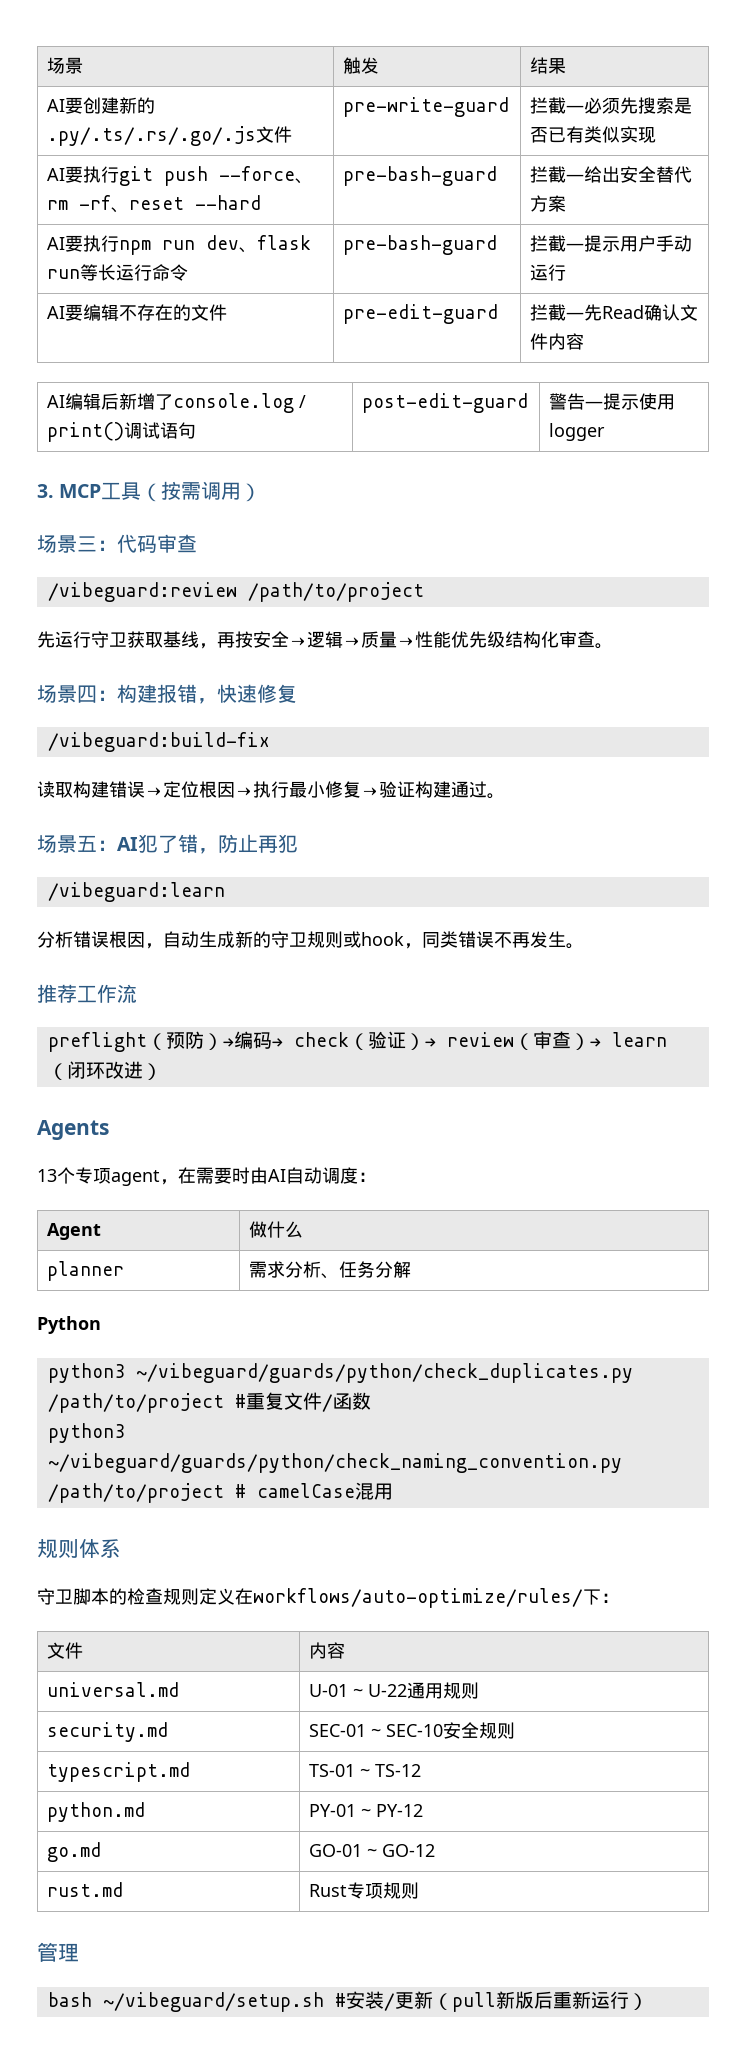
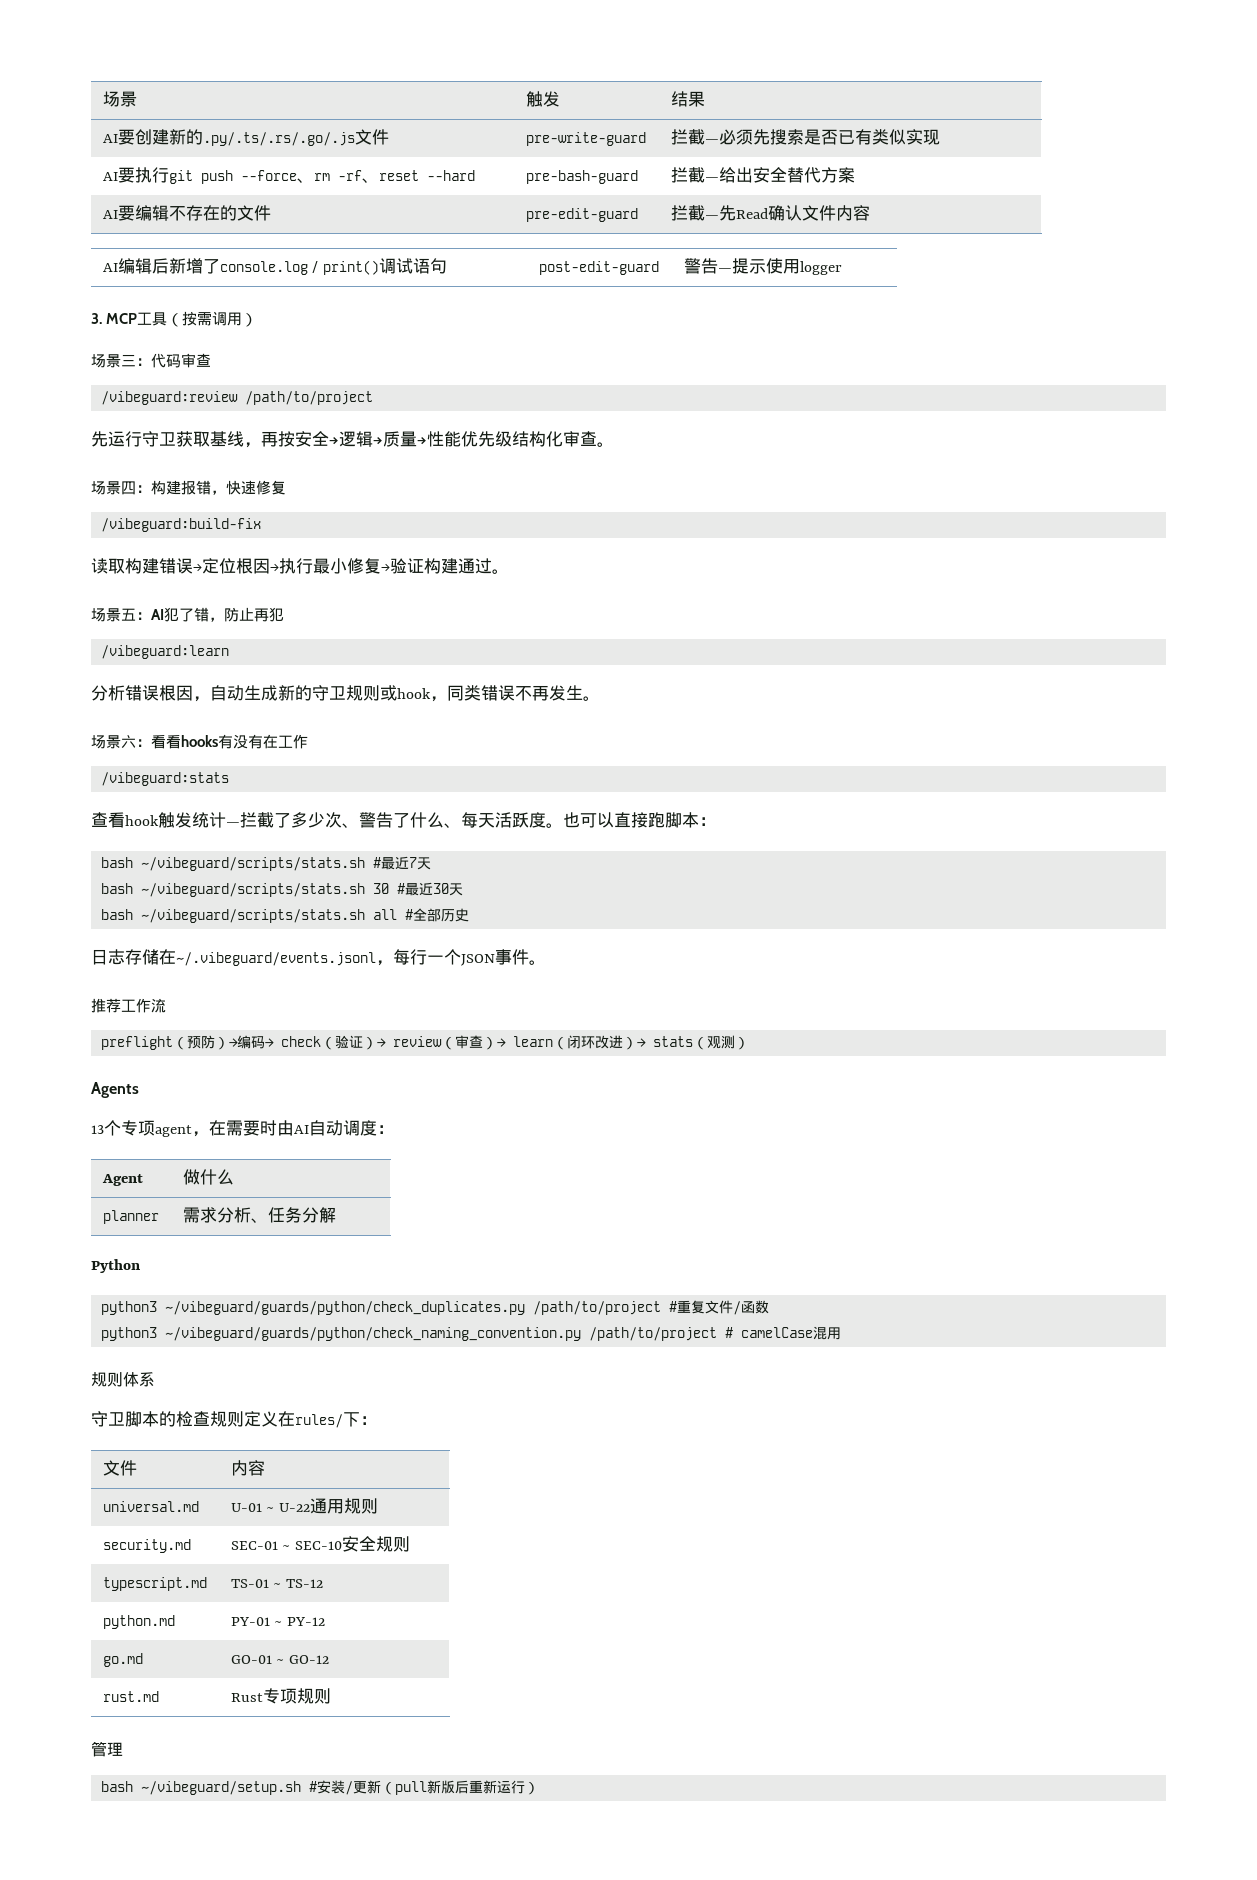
- AI要执行npm run dev、flask run等长运行命令 | pre-bash-guard | 拦截—提示用户手动运行
+ 场景六：看看hooks有没有在工作
+ /vibeguard:stats
+ 查看hook触发统计—拦截了多少次、警告了什么、每天活跃度。也可以直接跑脚本：
+ bash ~/vibeguard/scripts/stats.sh #最近7天
+ bash ~/vibeguard/scripts/stats.sh 30 #最近30天
+ bash ~/vibeguard/scripts/stats.sh all #全部历史
+ 日志存储在~/.vibeguard/events.jsonl，每行一个JSON事件。
- preflight（预防）→编码→ check（验证）→ review（审查）→ learn（闭环改进）
+ preflight（预防）→编码→ check（验证）→ review（审查）→ learn（闭环改进）→ stats（观测）
- 守卫脚本的检查规则定义在workflows/auto-optimize/rules/下：
+ 守卫脚本的检查规则定义在rules/下：

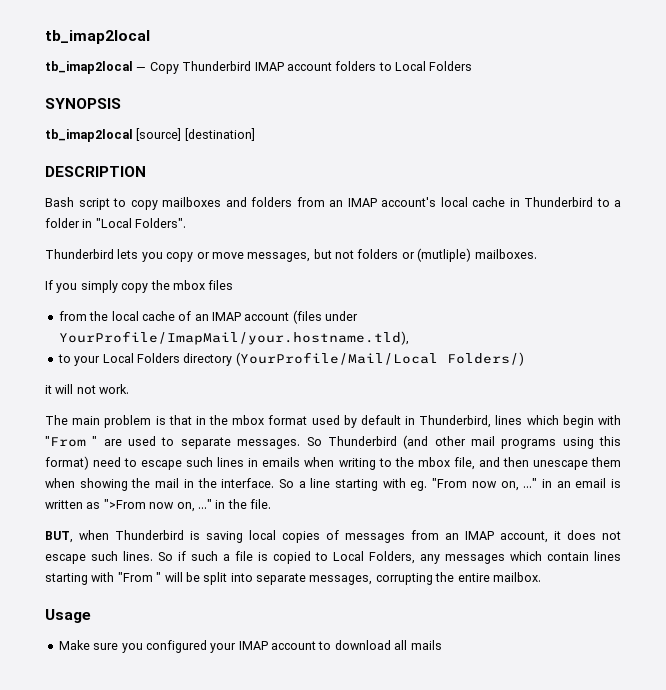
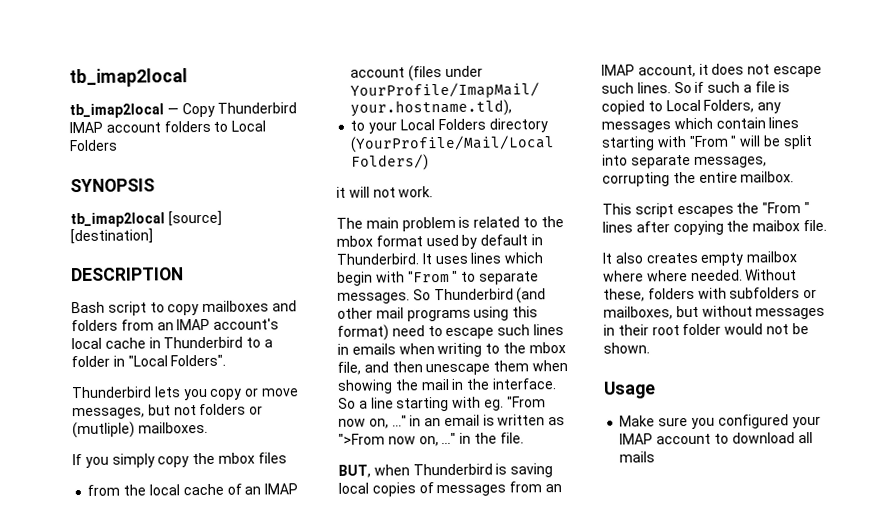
- The main problem is that in the mbox format used by default in Thunderbird, lines which begin with "From " are used to separate messages.
+ The main problem is related to the mbox format used by default in Thunderbird. It uses lines which begin with "From " to separate messages.
+ This script escapes the "From " lines after copying the maibox file.
+ It also creates empty mailbox where where needed. Without these, folders with subfolders or mailboxes, but without messages in their root folder would not be shown.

= = = =

● Task to complete:
With the pictures omitted, the material is to be transcribed exactly.

● Exercise output:
- AI要执行npm run dev、flask run等长运行命令 | pre-bash-guard | 拦截—提示用户手动运行
+ 场景六：看看hooks有没有在工作
+ /vibeguard:stats
+ 查看hook触发统计—拦截了多少次、警告了什么、每天活跃度。也可以直接跑脚本：
+ bash ~/vibeguard/scripts/stats.sh #最近7天
+ bash ~/vibeguard/scripts/stats.sh 30 #最近30天
+ bash ~/vibeguard/scripts/stats.sh all #全部历史
+ 日志存储在~/.vibeguard/events.jsonl，每行一个JSON事件。
- preflight（预防）→编码→ check（验证）→ review（审查）→ learn（闭环改进）
+ preflight（预防）→编码→ check（验证）→ review（审查）→ learn（闭环改进）→ stats（观测）
- 守卫脚本的检查规则定义在workflows/auto-optimize/rules/下：
+ 守卫脚本的检查规则定义在rules/下：

- The main problem is that in the mbox format used by default in Thunderbird, lines which begin with "From " are used to separate messages.
+ The main problem is related to the mbox format used by default in Thunderbird. It uses lines which begin with "From " to separate messages.
+ This script escapes the "From " lines after copying the maibox file.
+ It also creates empty mailbox where where needed. Without these, folders with subfolders or mailboxes, but without messages in their root folder would not be shown.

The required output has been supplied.